Ven a la calma oscura del dormitorio fresco;
ya ves qué duramente nos rechaza el verano;
volvamos y hallaremos un poco de paz ambos.
-Pero el olor a estío se te queda en el pelo
y persiste en mi alma la languidez del día;
¿dónde podríamos ir para estar menos tristes?

De "Las pasiones y las tumbas"

24.6.11

Anna de Noailles. Misión

A mis ojos les dio la luz joven del día
y sentí que el placer era menos sagrado
que mi misión; sin pausa, evitando el descanso,
exalté el universo y el pérfido amor.

-Me habías escogido para que transmitiera
a ese vago infinito que te intriga, oh mundo,
y al que el hombre persigue en un constante acecho,
el secreto aclarado de las cosas y seres.

Cumplía esa misión que era noble y difícil:
el sueño, el dolor, la pasión, el esfuerzo,
el teñido horizonte, las gracias naturales
me invadían el alma y confiaban que en ella
nada perecería del vehemente tesoro...
fui el asilo seguro, la actividad del puerto,
el lazo palpitante que une tierra con nubes,
el negocio divino por el que todo sigue!

-Decidme, ya que os llevo, azur, llama, océano,
ya que voy a morirme, ¿qué le diré a la nada?
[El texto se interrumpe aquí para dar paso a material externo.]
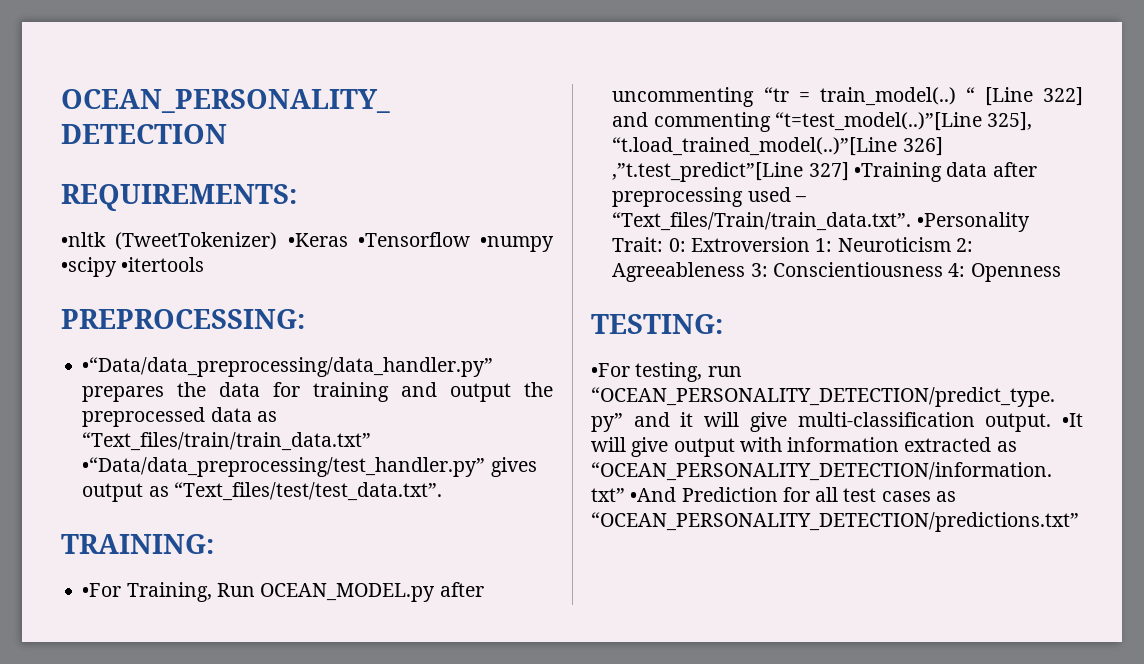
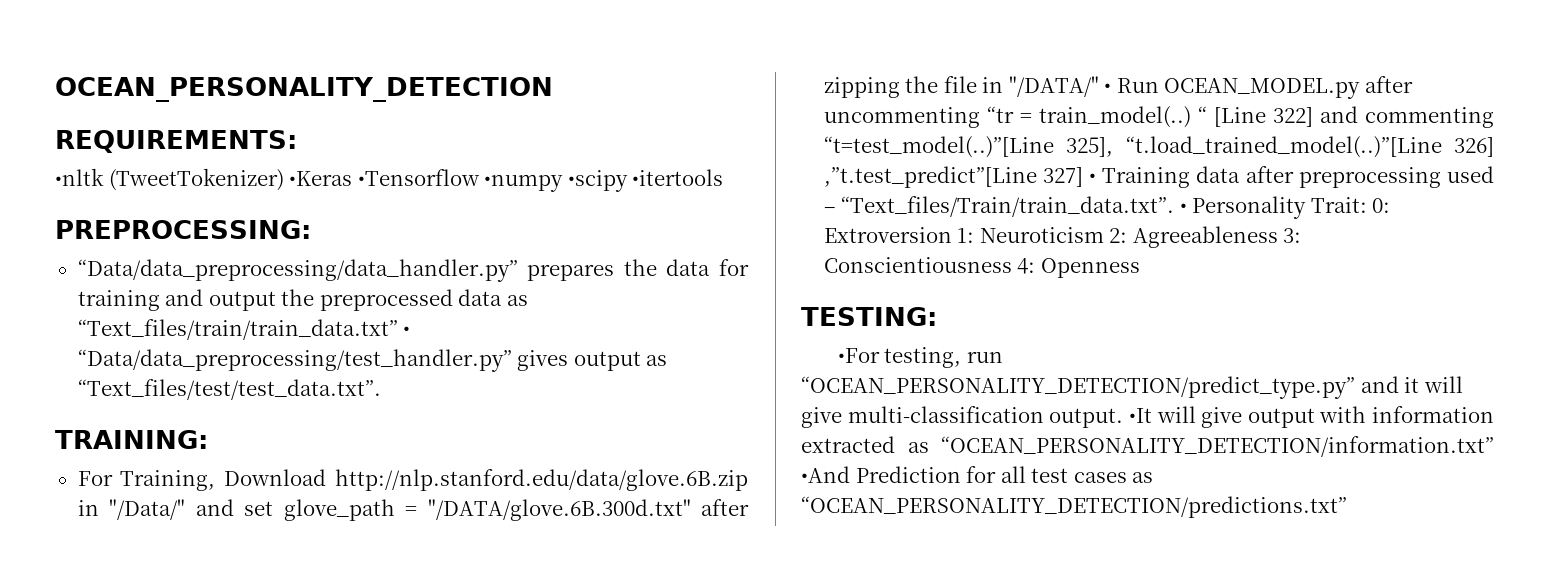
[82,357,494,377] •“Data/data_preprocessing/data_handler.py” -> [77,259,518,282] “Data/data_preprocessing/data_handler.py”
[82,457,486,477] •“Data/data_preprocessing/test_handler.py” -> [403,326,411,336] [77,349,512,372] • “Data/data_preprocessing/test_handler.py”
[82,582,212,602] •For Training, -> [77,469,748,491] [77,499,749,521] [823,76,1112,98] For Training, Download http://nlp.stanford.edu/data/glove.6B.zip in "/Data/" and set glove_path = "/DATA/glove.6B.300d.txt" after zipping the file in "/DATA/" •
[853,162,942,182] •Training -> [1088,167,1191,188] • Training
[916,212,1030,232] •Personality -> [1179,196,1307,219] • Personality

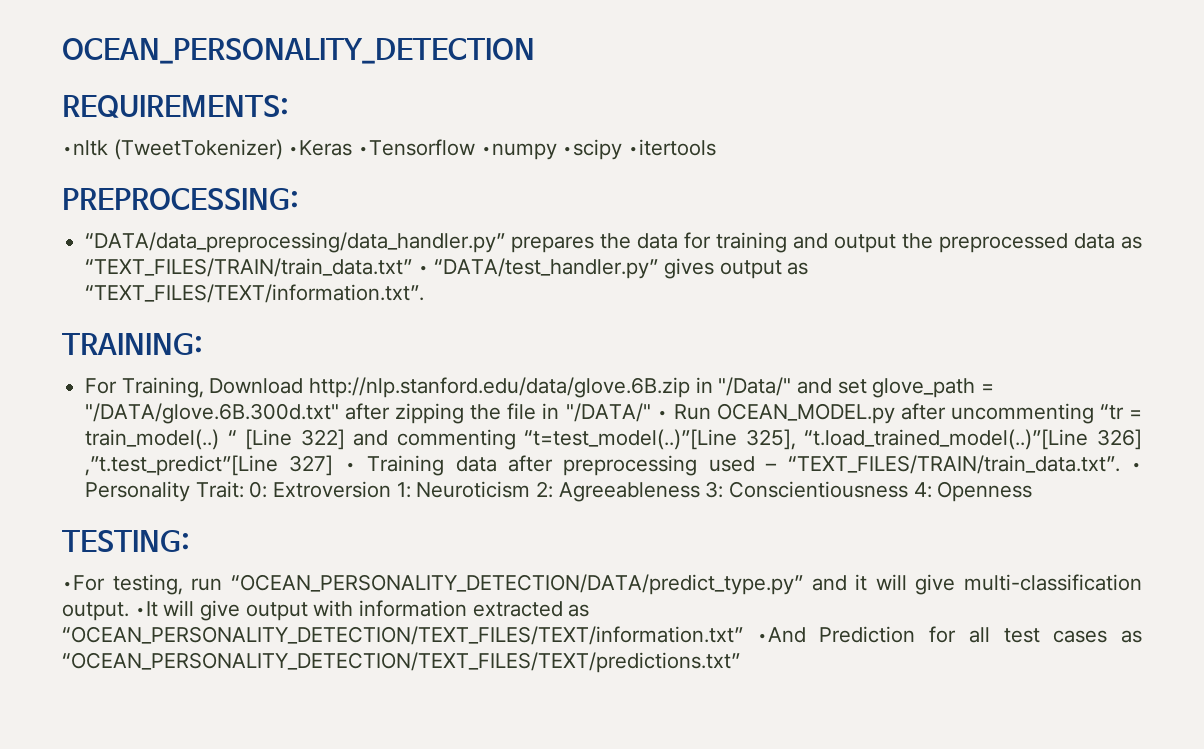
[77,259,518,282] “Data/data_preprocessing/data_handler.py” -> [85,232,506,253] “DATA/data_preprocessing/data_handler.py”
[77,319,411,340] [77,349,512,372] “Text_files/train/train_data.txt” • “Data/data_preprocessing/test_handler.py” -> [85,258,659,279] “TEXT_FILES/TRAIN/train_data.txt” • “DATA/test_handler.py”
[77,379,381,400] “Text_files/test/test_data.txt”. -> [85,284,425,303] “TEXT_FILES/TEXT/information.txt”.
[841,196,1175,217] “Text_files/Train/train_data.txt”. -> [787,455,1120,474] “TEXT_FILES/TRAIN/train_data.txt”.
[801,376,1355,399] “OCEAN_PERSONALITY_DETECTION/predict_type.py” -> [230,574,803,595] “OCEAN_PERSONALITY_DETECTION/DATA/predict_type.py”
[941,436,1494,457] “OCEAN_PERSONALITY_DETECTION/information.txt” -> [62,626,743,645] “OCEAN_PERSONALITY_DETECTION/TEXT_FILES/TEXT/information.txt”
[801,496,1347,518] “OCEAN_PERSONALITY_DETECTION/predictions.txt” -> [62,652,740,673] “OCEAN_PERSONALITY_DETECTION/TEXT_FILES/TEXT/predictions.txt”

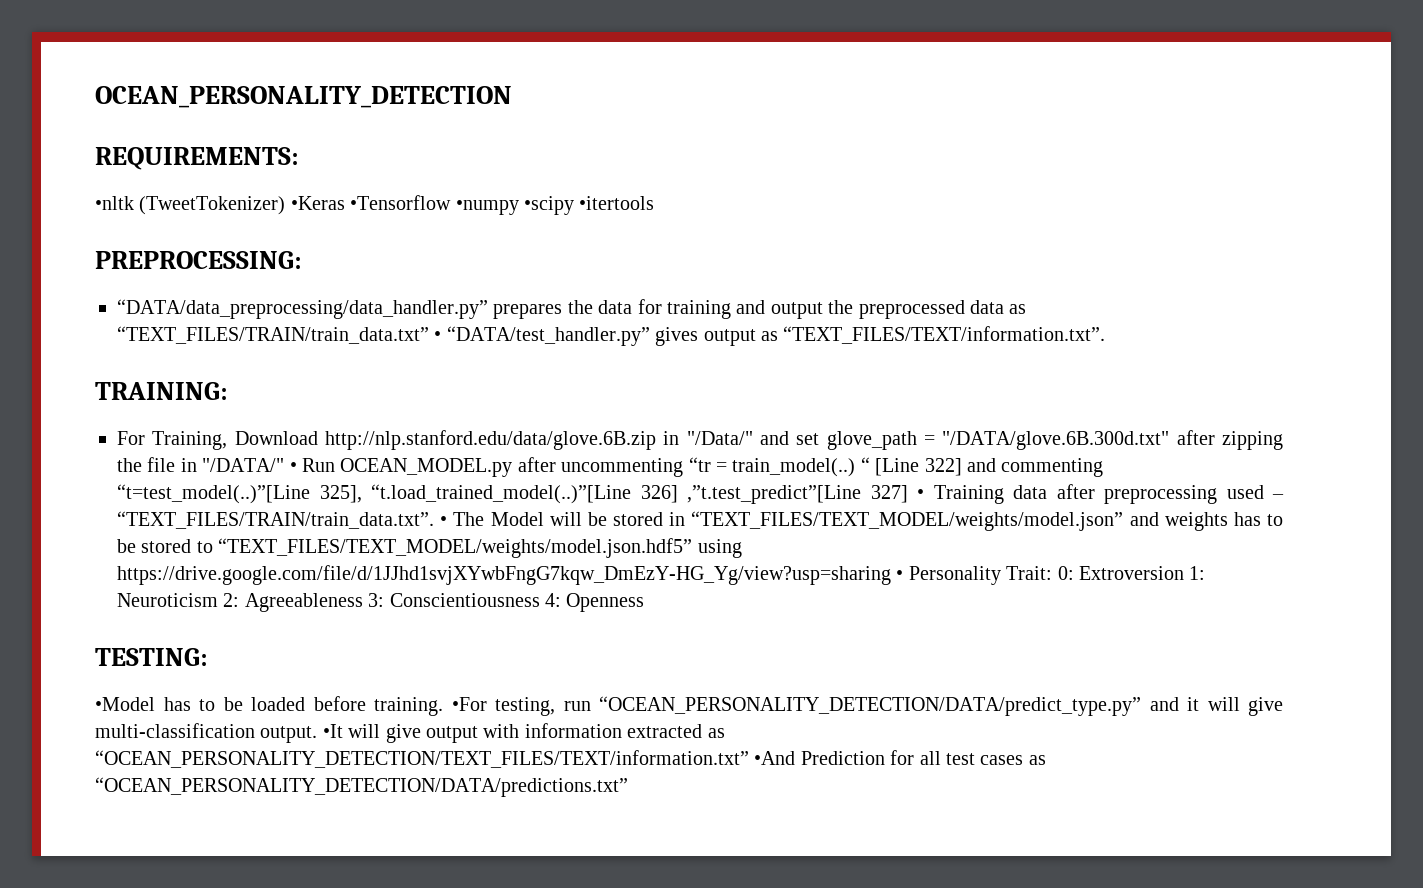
(1142, 466) none -> [453,511,1284,531] [117,538,742,558] [117,565,904,585] The Model will be stored in “TEXT_FILES/TEXT_MODEL/weights/model.json” and weights has to be stored to “TEXT_FILES/TEXT_MODEL/weights/model.json.hdf5” using https://drive.google.com/file/d/1JJhd1svjXYwbFngG7kqw_DmEzY-HG_Yg/view?usp=sharing •
(190, 541) none -> [95,696,443,716] •Model has to be loaded before training.
[62,652,740,673] “OCEAN_PERSONALITY_DETECTION/TEXT_FILES/TEXT/predictions.txt” -> [95,777,628,797] “OCEAN_PERSONALITY_DETECTION/DATA/predictions.txt”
De "Las pasiones y las tumbas"

    

21.3.11

Anna de Noailles. Tu t'eloignes, cher être*...

*Te vas, querido ser...

Te vas, querido ser, y mi corazón se endurece
mirando tu presencia, resplandeciente en la distancia;
¿Recuerdas el momento en que con mis ojos tendidos
hacia el espacio, mi mano descansando entre tus manos,
exigí reinar sobre el mar de Lepanto
en cualquier feliz bahía, entre perfumes suspendida,
donde el orgullo y el amor se confunden?

Ahora, agotada, inmóvil o errante,
abdico sin esfuerzo del destino que me viene dado.
¿Qué esplendor puede llenar un alma indiferente?

Yo no necesito nada, pues ya te he perdido…



Tu t'eloignes, cher être

Tu t'éloignes, cher être, et mon coeur assidu
Surveille ta présence, au lointain scintillante;
Te souviens-tu du temps où, les regards tendus
Vers l'espace, ma main entre tes mains gisante,
J'exigeai de régner sur la mer de Lépante,
Dans quelque baie heureuse, aux parfums suspendus,
Où l'orgueil et l'amour halettent confondus?

A présent, épuisée, immobile ou errante,
J'abdique sans effort le destin qui m'est dû.
Quel faste comblerait une âme indifférente?

Je n'ai besoin de rien, puisque je t'ai perdu…




Del poemario "Les vivants et les morts"

20.12.10

Anna de Noailles. El rostro maravillado

     "¡Ah! Sé que es pecado todo lo que hago, esas cartas, esos encuentros, pero no puedo privarme de tal felicidad."

De "El rostro maravillado".


22.1.07

Anna de Noailles

Anna, condesa Mathieu de Noailles (nacida princesa Anna Elisabeth Bibesco- Bassaraba de Brancovan; París, 15 de noviembre de 1876 – 30 de abril de 1933 (56 años), fue una poetisa francesa de origen rumano.